His study, published today in Cell Reports found that some of the ribosomes inside cancer cells are missing a key modification that affects how ribosomes “read” the blueprint. This difference in the cancer cell’s ribosomes means the cells make more of some proteins, specifically, the proteins to make more ribosomes.

It’s like the construction worker is making too many construction workers and in cancer this means the cells grow quickly.

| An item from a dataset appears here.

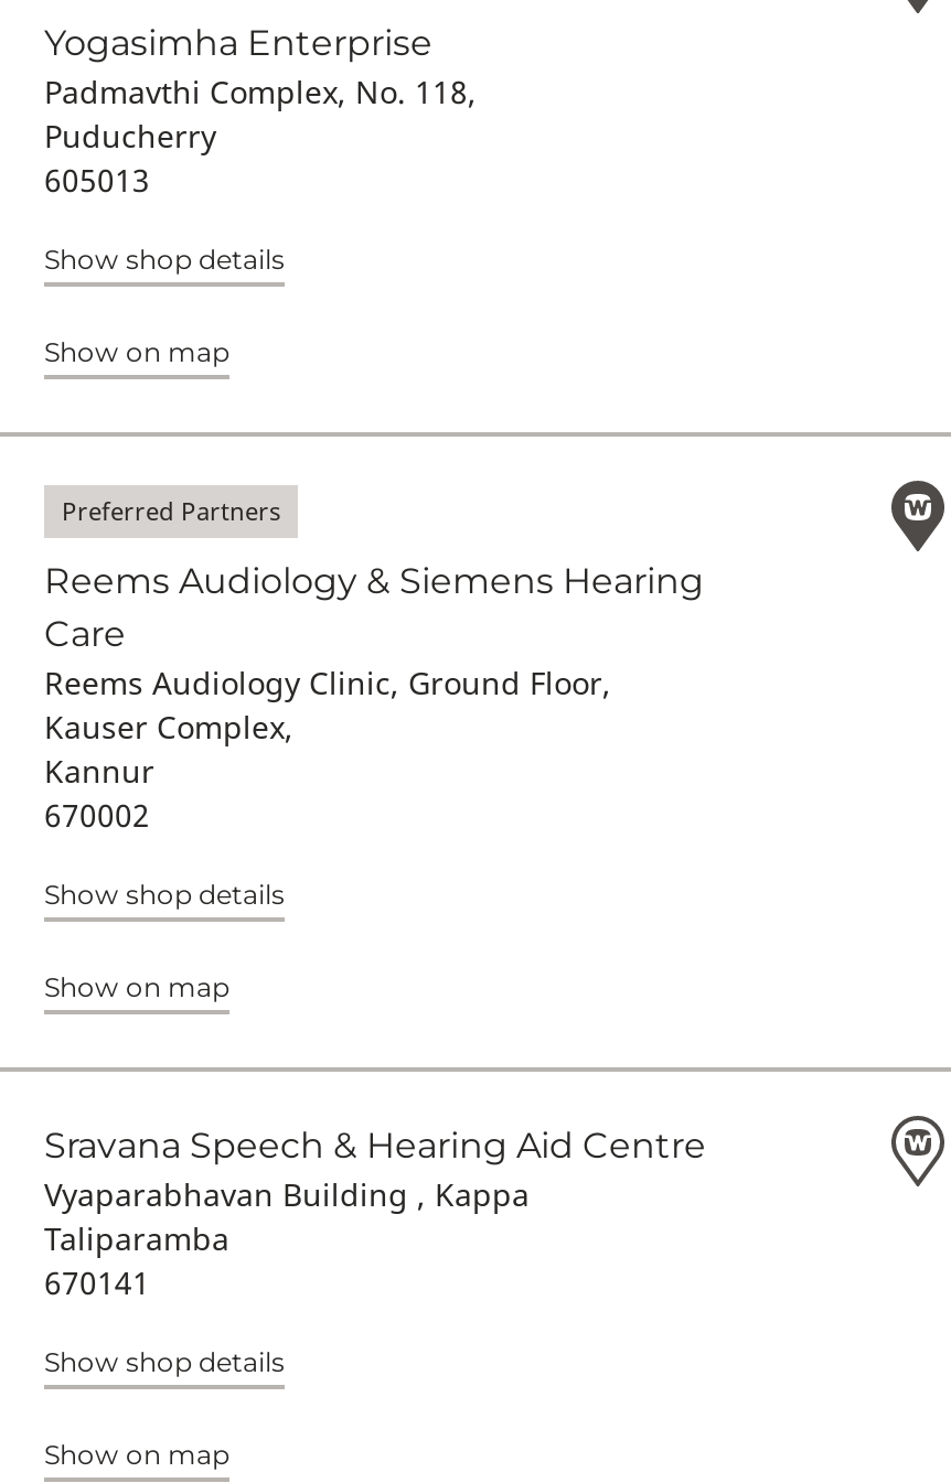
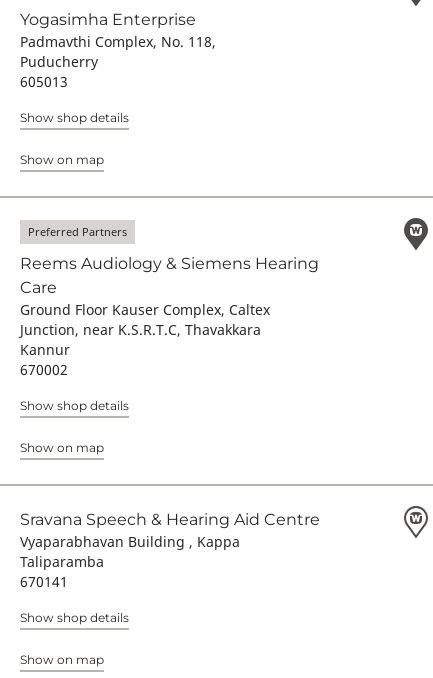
[44,662,611,748] Reems Audiology Clinic, Ground Floor, | Kauser Complex, -> [20,300,270,339] Ground Floor Kauser Complex, Caltex | Junction, near K.S.R.T.C, Thavakkara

“There was this single RNA nucleotide that was statistically very, very different in cancer cells compared to normal cells… and then the whole study had to pivot and go in an unexpected way,” says Dr. Babaian.  “Cancer cells lose this modification. This is significant because all Eukaryote cells, meaning all animals, fungi, and plants, are supposed to have this. Human cancer cells have less than normal, with some having almost none at all, and that’s the big difference I found.”

Dr. Babaian tested over 10,000 tumours from 32 different types of cancer and found that at least 22 cancers had these altered ribosome to some extent, including 45% of colorectal cancers, 30% of lymphomas, and 10% of lung cancers that were tested.

Knowing that some antibiotics work by shutting off bacterial ribosomes while not affecting human ribosomes, Dr. Babian is now testing a hypothesis that perhaps it’s possible to develop a ‘cancer antibiotic’ against these cancer ribosomes.

“The same way that we know antibiotics works on bacterial cells,” says Babaian, “it opens up the avenue that you could create a similar ribosome inhibitor for cancer. That’s the big picture – right now I’m trying to understand why this change happens in cancer and see if there are available drugs to target that change.”